Individuate le molecole “maligne” che caratterizzano le forme più aggressive di Sclerosi multipla. Grazie a ciò sarà presto possibile personalizzare le cure, scegliendo le terapie più efficaci fin da subito per i pazienti con una patologia più aggressiva massimizzando così le possibilità di successo terapeutico.
La scoperta, confermata da uno studio durato 4 anni su 99 pazienti, è stata pubblicata sulla rivista Annals of Neurology dell’American Academy of Neurology ed è frutto del lavoro condotto dai ricercatori dell’università di Verona, coordinati da Massimiliano Calabrese, docente di Neurologia del dipartimento di Neuroscienze, Biomedicina e Movimento dell’Università di Verona, che ha lavorato in collaborazione, tra gli altri, con Roberta Magliozzi, prima firma della ricerca, e con Francesca Benedetta Pizzini e Stefania Montemezzi dei reparti di Radiologia dell’Azienda ospedaliera integrata. A rendere possibile il lavoro anche la collaborazione con Antonio Scalfari dell’Imperial College di Londra, con l’Istituto superiore di sanità, con l’università di Padova e con il Centro Sclerosi multipla di Brescia.
La ricerca intitolata “Il profilo liquorale correlato al danno corticale predice l’attività futura della Sclerosi multipla” si è sviluppata grazie a un nuovo protocollo di analisi molecolare del profilo liquorale combinato all’esecuzione di una risonanza magnetica ad alto campo, effettuata al momento della diagnosi di Sclerosi multipla. Lo studio ha seguito 99 pazienti affetti da Sclerosi multipla per 4 anni per confermare l’ipotesi che la presenza di queste molecole “maligne”, già oggetto di pubblicazione da parte del team guidato da Calabrese nel 2018, caratterizzasse le forme più aggressive.

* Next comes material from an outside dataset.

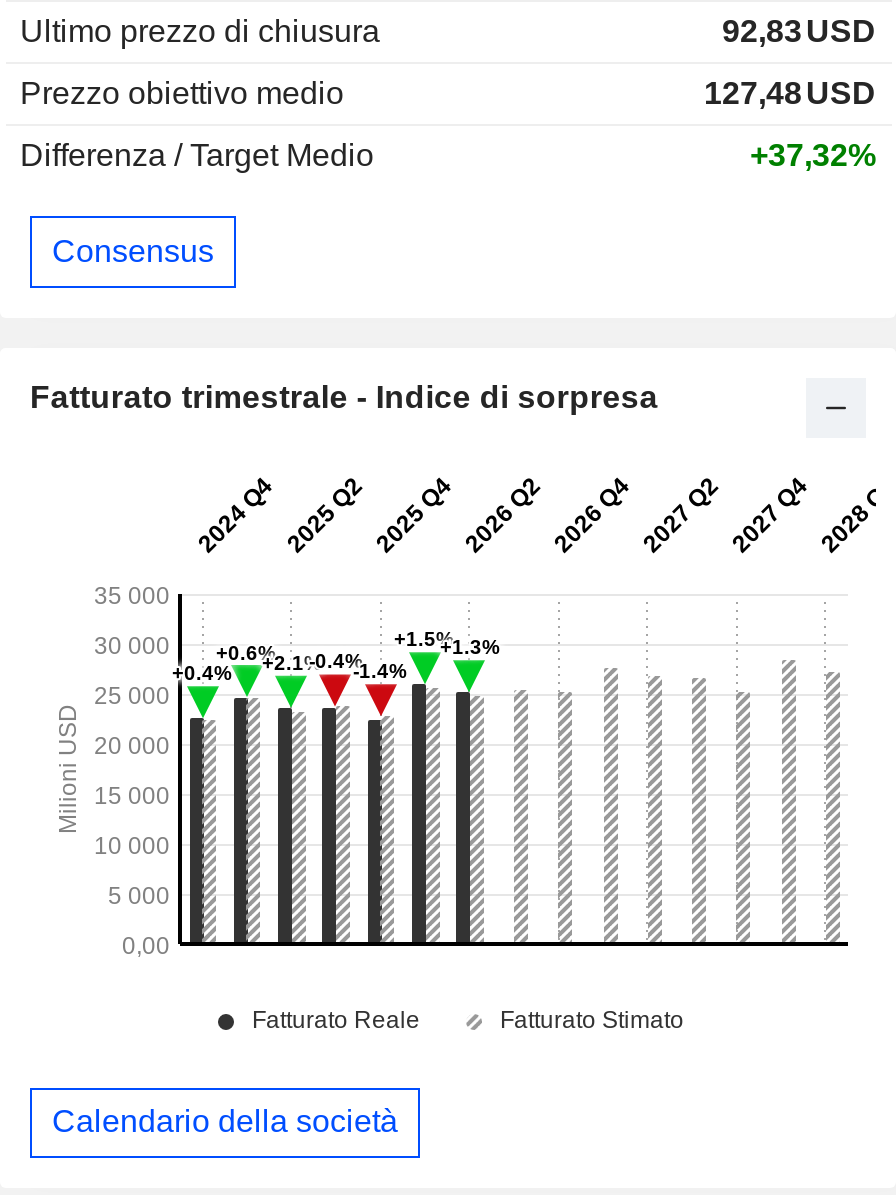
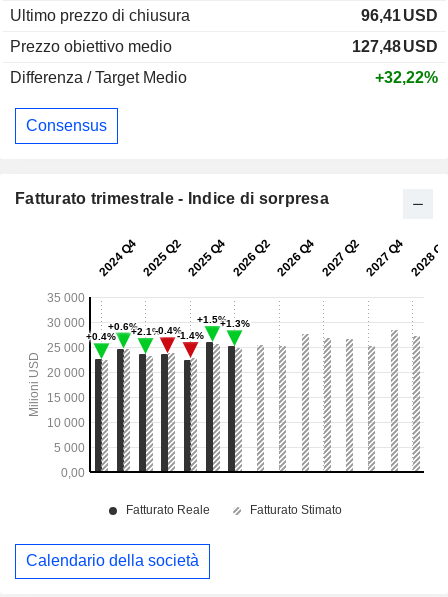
- 92,83 USD
+ 96,41 USD

- +37,32%
+ +32,22%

“Abbiamo prima identificato alcune molecole infiammatorie “maligne” presenti nel liquido cerebro-spinale, prelevato normalmente per la diagnosi della malattia, dei pazienti affetti da Sclerosi multipla con una forma “aggressiva di malattia” e quindi ad alto rischio di un rapido accumulo di disabilità”, spiega Calabrese. “Grazie all’aiuto di Chiara Romualdi, docente di Biologia molecolare all’università di Padova e di Anna Isabella Pisani, dottoranda nell’ateneo scaligero, abbiamo quindi creato un modello matematico che basandosi sulla presenza o assenza di queste molecole è stato in grado di predire con quasi il 90% di accuratezza l’attività della malattia e quindi l’accumulo di disabilità nei 4 anni successivi. L’accuratezza del nostro modello nel predire l’andamento della malattia conferma che le molecole identificate sono quelle corrette e ne apre la strada alla loro applicazione nella pratica clinica fin da subito. La scoperta consentirà, quindi, al neurologo di “personalizzare” la terapia scegliendo quella più giusta fin dalla diagnosi.

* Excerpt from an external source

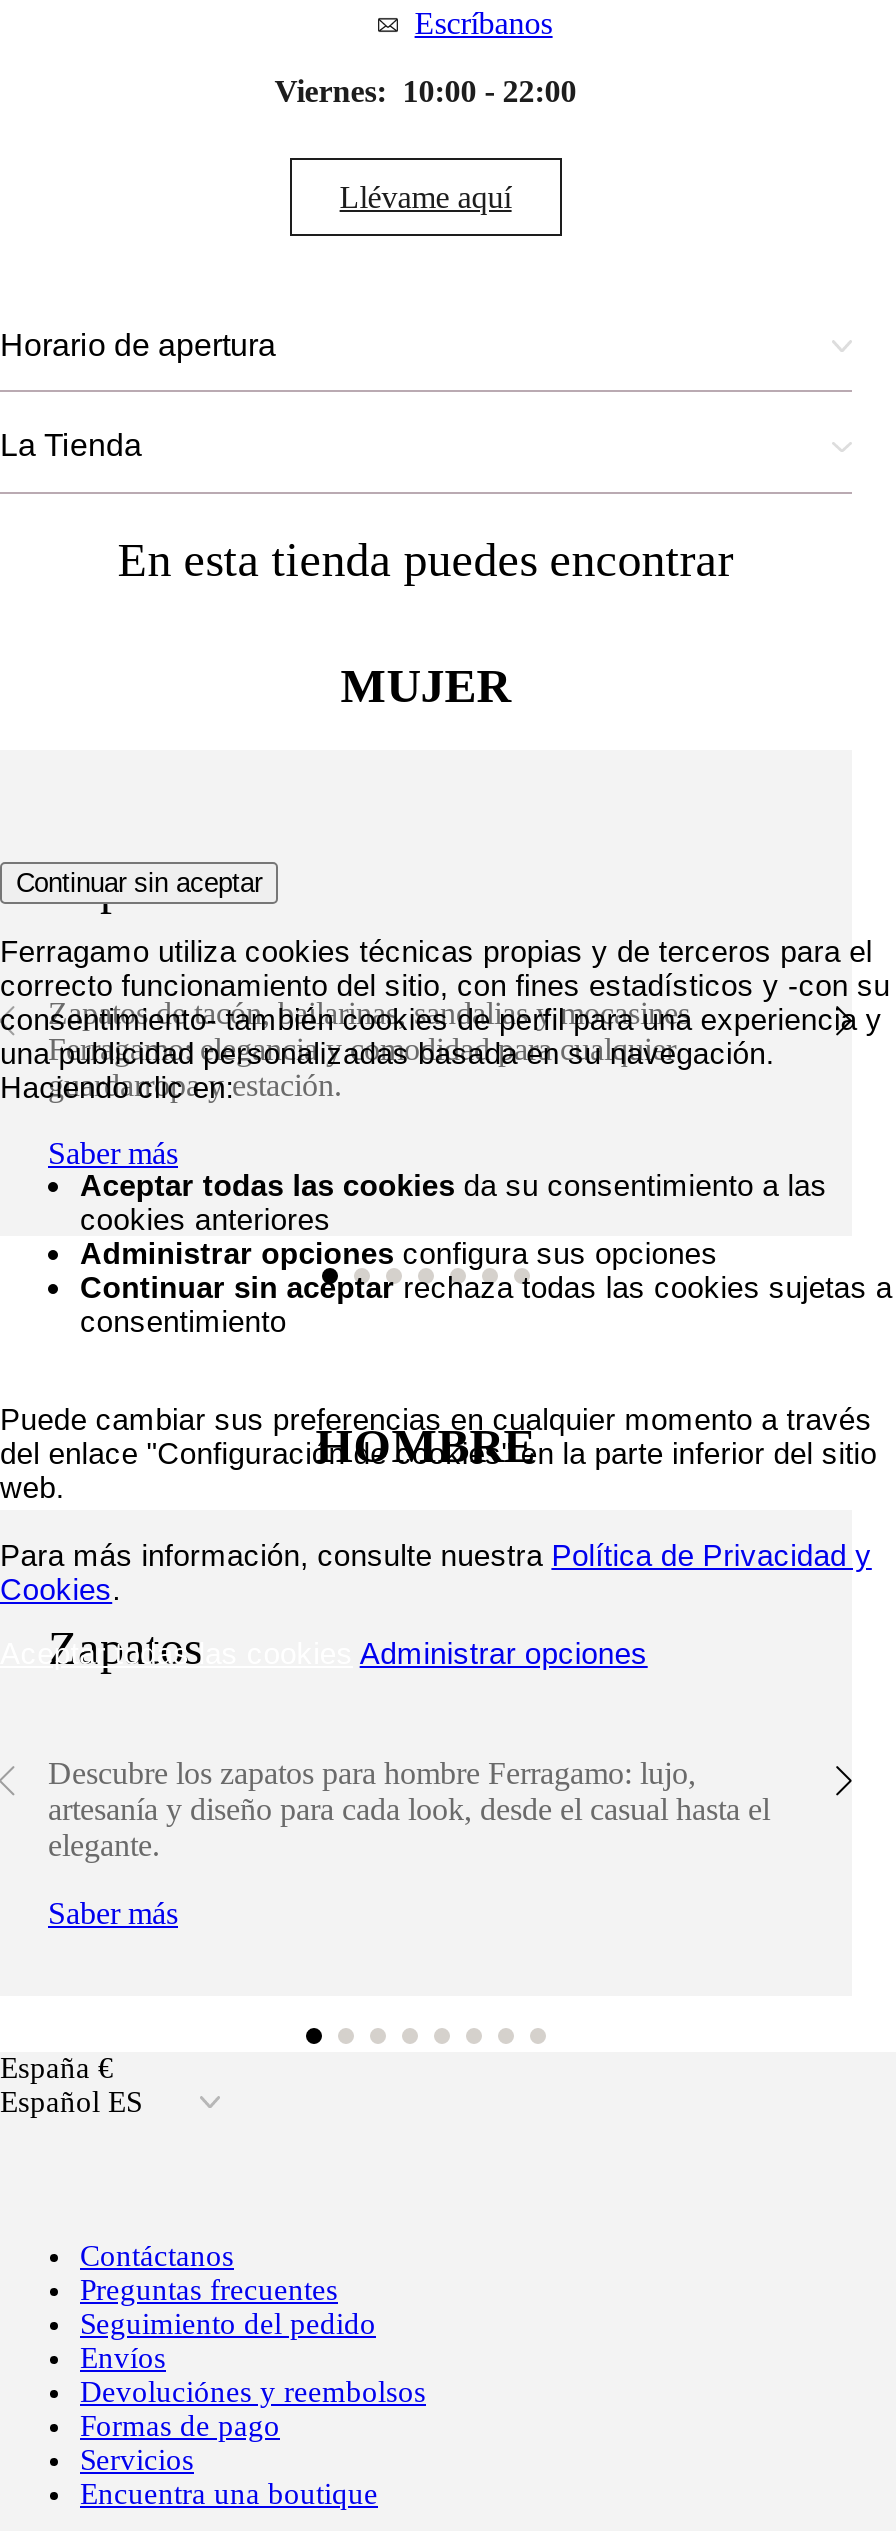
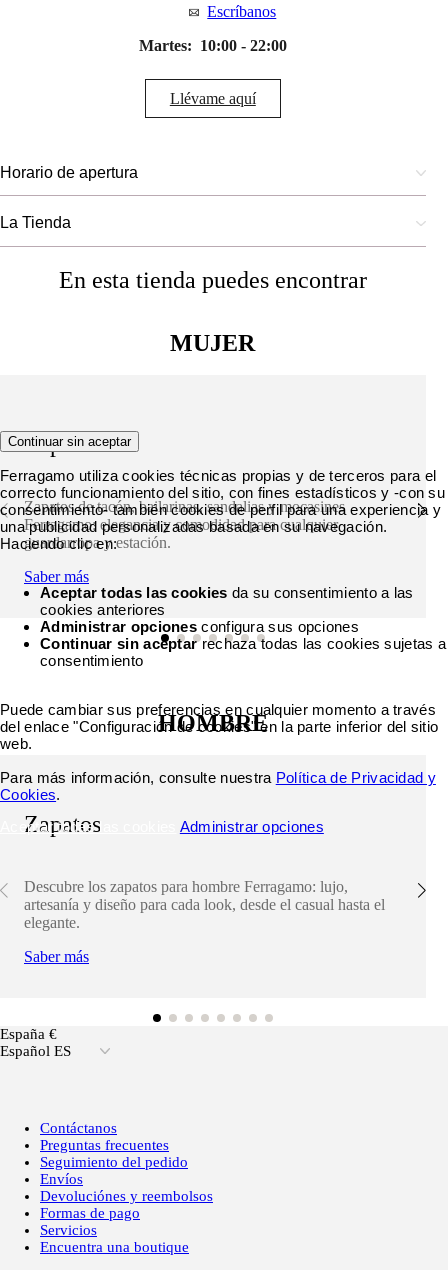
- Viernes: 10:00 - 22:00
+ Martes: 10:00 - 22:00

La Sclerosi multipla è una malattia infiammatoria demielinizzante e neurodegenerativa che porta ad un danno progressivo a carico del sistema nervoso centrale. Per molti anni è stata considerata una malattia della “mielina” del sistema nervoso centrale, tuttavia un numero crescente di studi ha dimostrato anche un coinvolgimento dei “neuroni” stessi. Nel mondo si contano circa 3 milioni di persone con Sclerosi multipla, di cui 600.000 in Europa e circa 122.000 in Italia con circa 3400 nuovi casi ogni anno. In particolare, solo in Veneto si contano oltre 8000 persone affette da SM: si stima che solo in questa regione, nel 2019, siano state fatte circa 300 nuove diagnosi. Nel 2019 il costo medio per persona con Sclerosi multipla, a carico del sistema sanitario nazionale, si aggirava intorno ai 45 mila euro.